Looking through the listing that follows, count the lines that contain "samadhi" and give only that number.

> **DATA SHOWN**
----

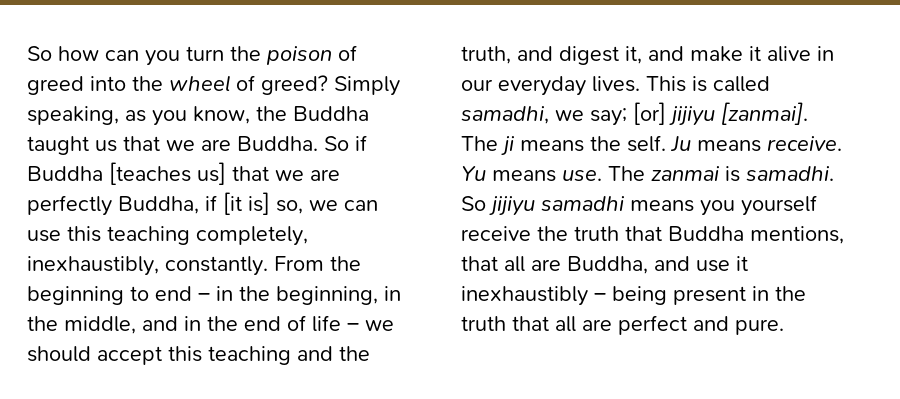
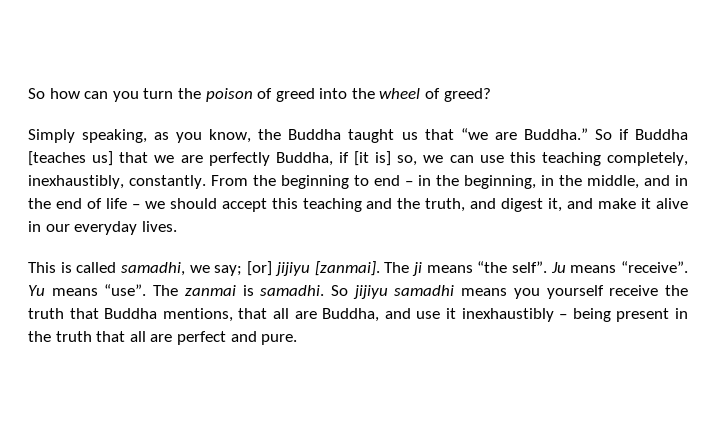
- So how can you turn the poison of greed into the wheel of greed? Simply speaking, as you know, the Buddha taught us that we are Buddha.
+ So how can you turn the poison of greed into the wheel of greed?
+ Simply speaking, as you know, the Buddha taught us that “we are Buddha.”
- From the beginning to end – in the beginning, in the middle, and in the end of life – we should accept this teaching and the truth, and digest it, and make it alive in our everyday lives. This is called samadhi, we say; [or] jijiyu [zanmai].
+ From the beginning to end – in the beginning, in the middle, and in the end of life – we should accept this teaching and the truth, and digest it, and make it alive in our everyday lives.
+ This is called samadhi, we say; [or] jijiyu [zanmai].
- The ji means the self.
+ The ji means “the self”.
- Ju means receive.
+ Ju means “receive”.
- Yu means use.
+ Yu means “use”.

----

> **RESULT BELOW**
2